Start of Block

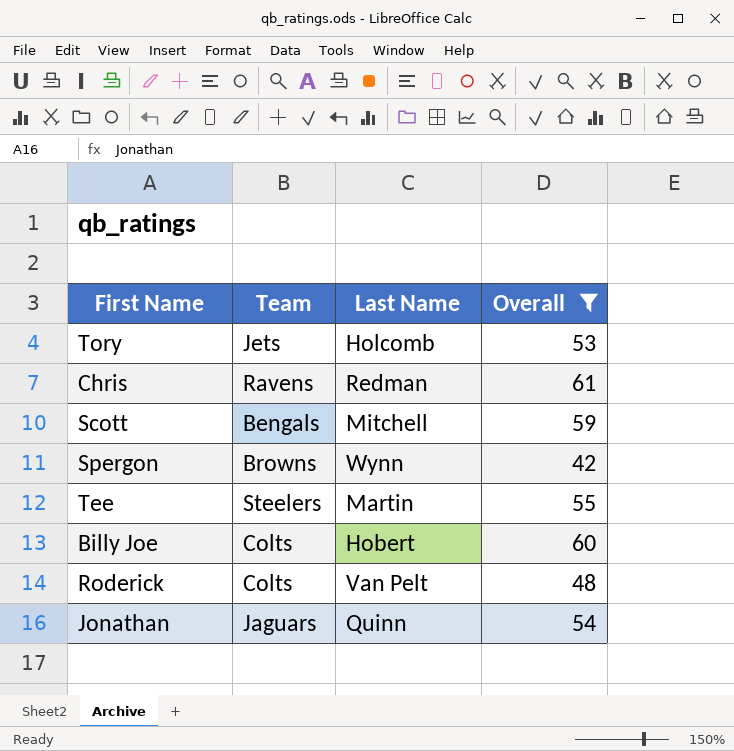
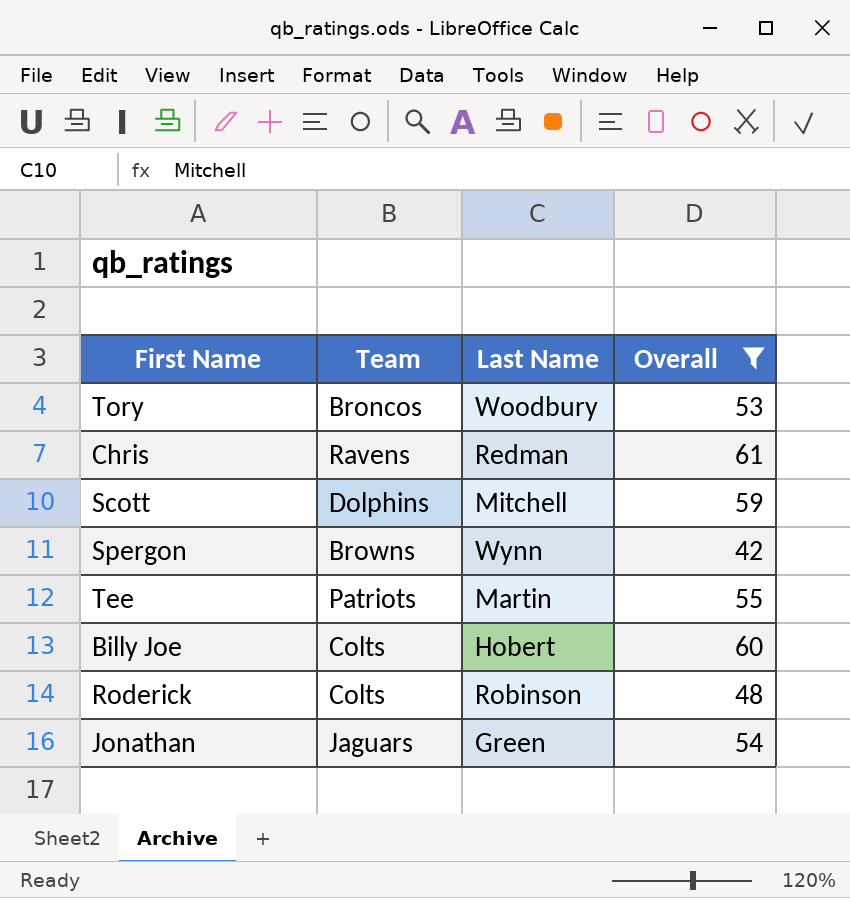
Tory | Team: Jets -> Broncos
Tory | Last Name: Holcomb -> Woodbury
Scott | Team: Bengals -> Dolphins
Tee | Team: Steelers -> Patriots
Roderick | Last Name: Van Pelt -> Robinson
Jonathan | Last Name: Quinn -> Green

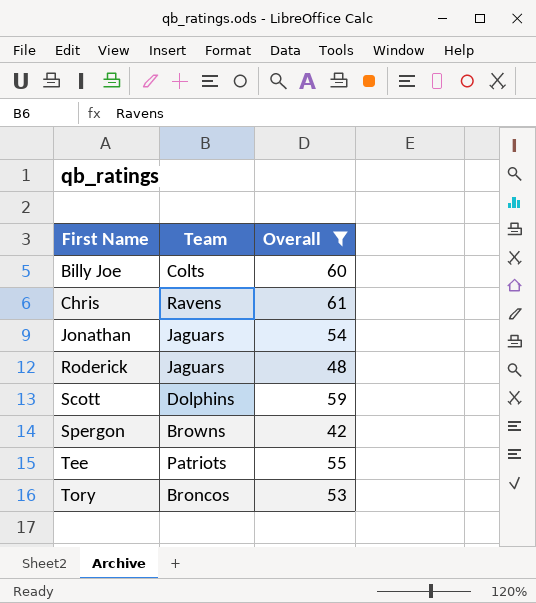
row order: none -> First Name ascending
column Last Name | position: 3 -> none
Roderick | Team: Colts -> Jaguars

End of Block
Start of Block

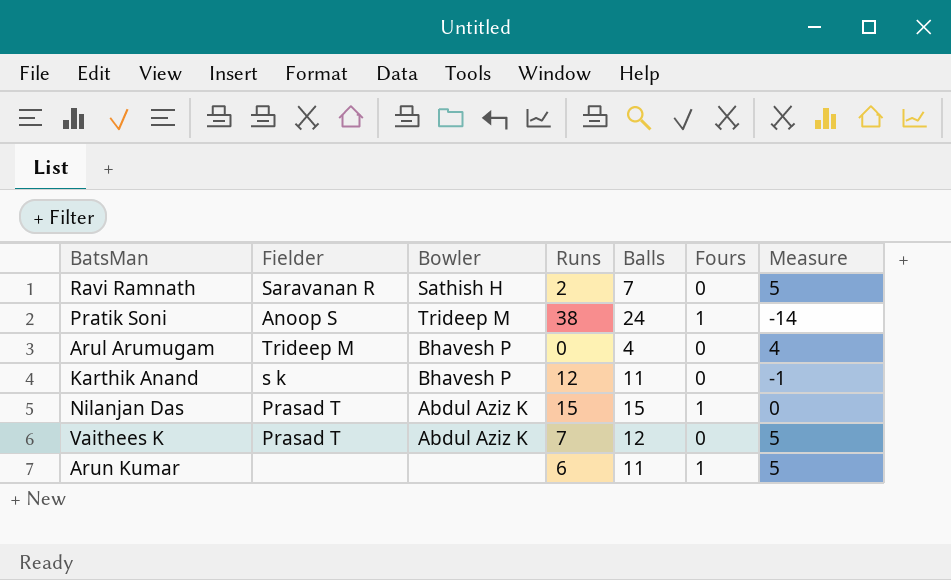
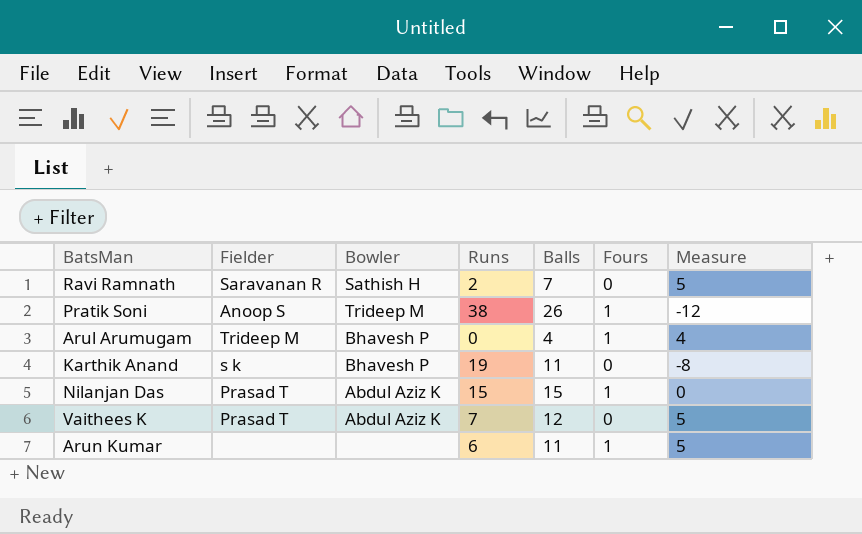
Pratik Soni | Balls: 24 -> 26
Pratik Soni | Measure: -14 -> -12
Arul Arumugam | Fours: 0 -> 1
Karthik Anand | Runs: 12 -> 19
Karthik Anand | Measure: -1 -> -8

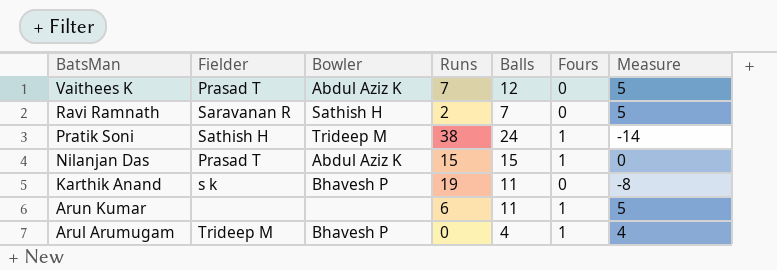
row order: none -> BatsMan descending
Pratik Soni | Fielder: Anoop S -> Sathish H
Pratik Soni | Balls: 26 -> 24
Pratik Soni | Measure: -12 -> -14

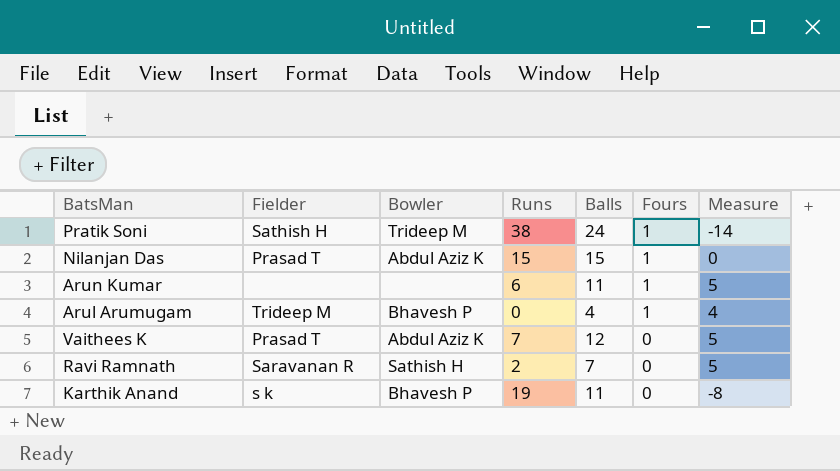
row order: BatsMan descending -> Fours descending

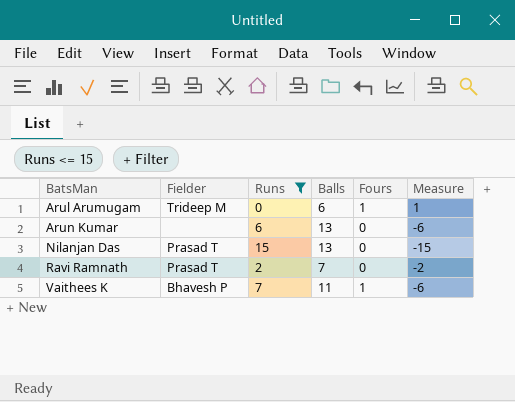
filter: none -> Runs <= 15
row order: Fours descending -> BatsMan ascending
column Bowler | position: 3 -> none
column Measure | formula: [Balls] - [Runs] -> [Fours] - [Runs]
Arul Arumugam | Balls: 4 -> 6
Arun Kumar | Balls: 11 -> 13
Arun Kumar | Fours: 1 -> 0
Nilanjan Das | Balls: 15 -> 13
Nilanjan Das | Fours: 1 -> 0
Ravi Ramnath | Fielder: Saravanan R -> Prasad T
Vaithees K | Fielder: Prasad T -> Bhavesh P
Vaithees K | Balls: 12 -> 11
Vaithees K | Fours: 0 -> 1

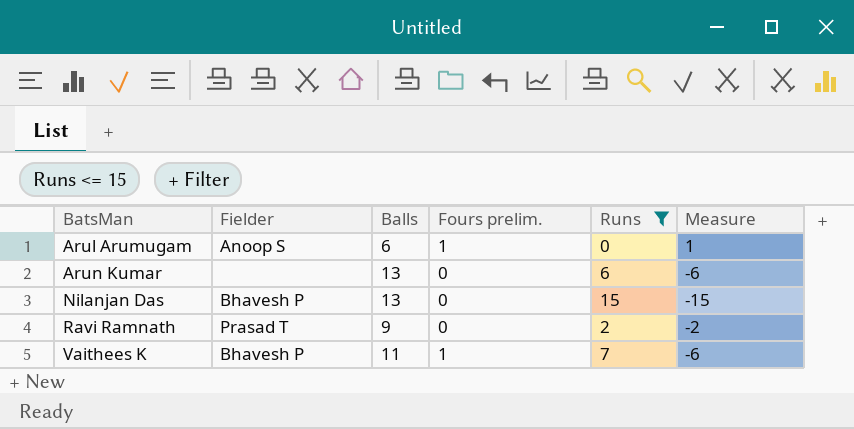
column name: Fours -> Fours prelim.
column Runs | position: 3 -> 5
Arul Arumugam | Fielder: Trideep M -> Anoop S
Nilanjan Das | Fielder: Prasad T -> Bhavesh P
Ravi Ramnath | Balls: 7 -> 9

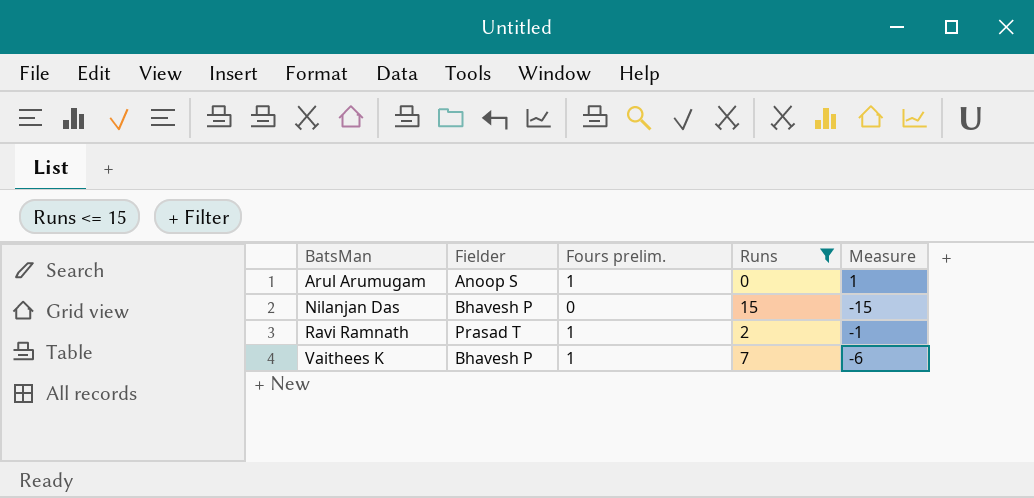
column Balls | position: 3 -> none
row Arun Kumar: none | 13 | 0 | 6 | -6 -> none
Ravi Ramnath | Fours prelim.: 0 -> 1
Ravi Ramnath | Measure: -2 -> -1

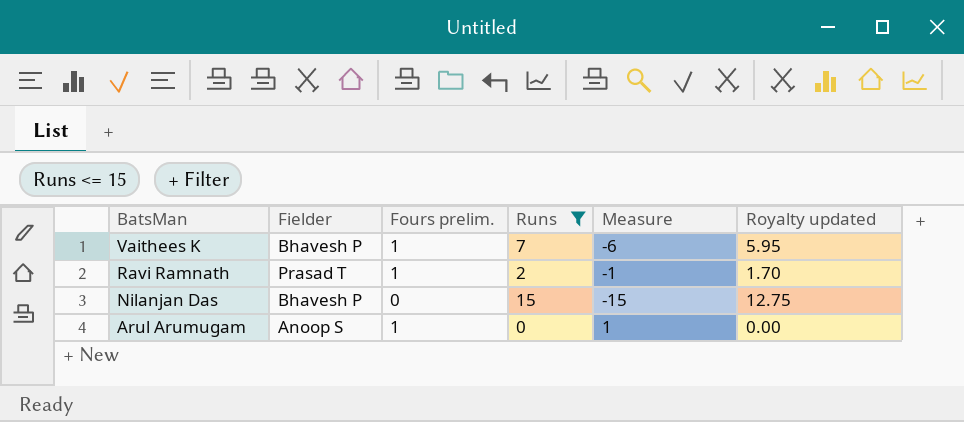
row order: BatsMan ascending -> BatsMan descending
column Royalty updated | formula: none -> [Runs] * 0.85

End of Block

**WHAT THIS TASK INVOLVES:** From the records above, return exactly the lines running from the one that contains "column Measure |" down to the one that contains "column Royalty updated", both included, without any pictures.

**SOLUTION TO THE EXERCISE:**
column Measure | formula: [Balls] - [Runs] -> [Fours] - [Runs]
Arul Arumugam | Balls: 4 -> 6
Arun Kumar | Balls: 11 -> 13
Arun Kumar | Fours: 1 -> 0
Nilanjan Das | Balls: 15 -> 13
Nilanjan Das | Fours: 1 -> 0
Ravi Ramnath | Fielder: Saravanan R -> Prasad T
Vaithees K | Fielder: Prasad T -> Bhavesh P
Vaithees K | Balls: 12 -> 11
Vaithees K | Fours: 0 -> 1

column name: Fours -> Fours prelim.
column Runs | position: 3 -> 5
Arul Arumugam | Fielder: Trideep M -> Anoop S
Nilanjan Das | Fielder: Prasad T -> Bhavesh P
Ravi Ramnath | Balls: 7 -> 9

column Balls | position: 3 -> none
row Arun Kumar: none | 13 | 0 | 6 | -6 -> none
Ravi Ramnath | Fours prelim.: 0 -> 1
Ravi Ramnath | Measure: -2 -> -1

row order: BatsMan ascending -> BatsMan descending
column Royalty updated | formula: none -> [Runs] * 0.85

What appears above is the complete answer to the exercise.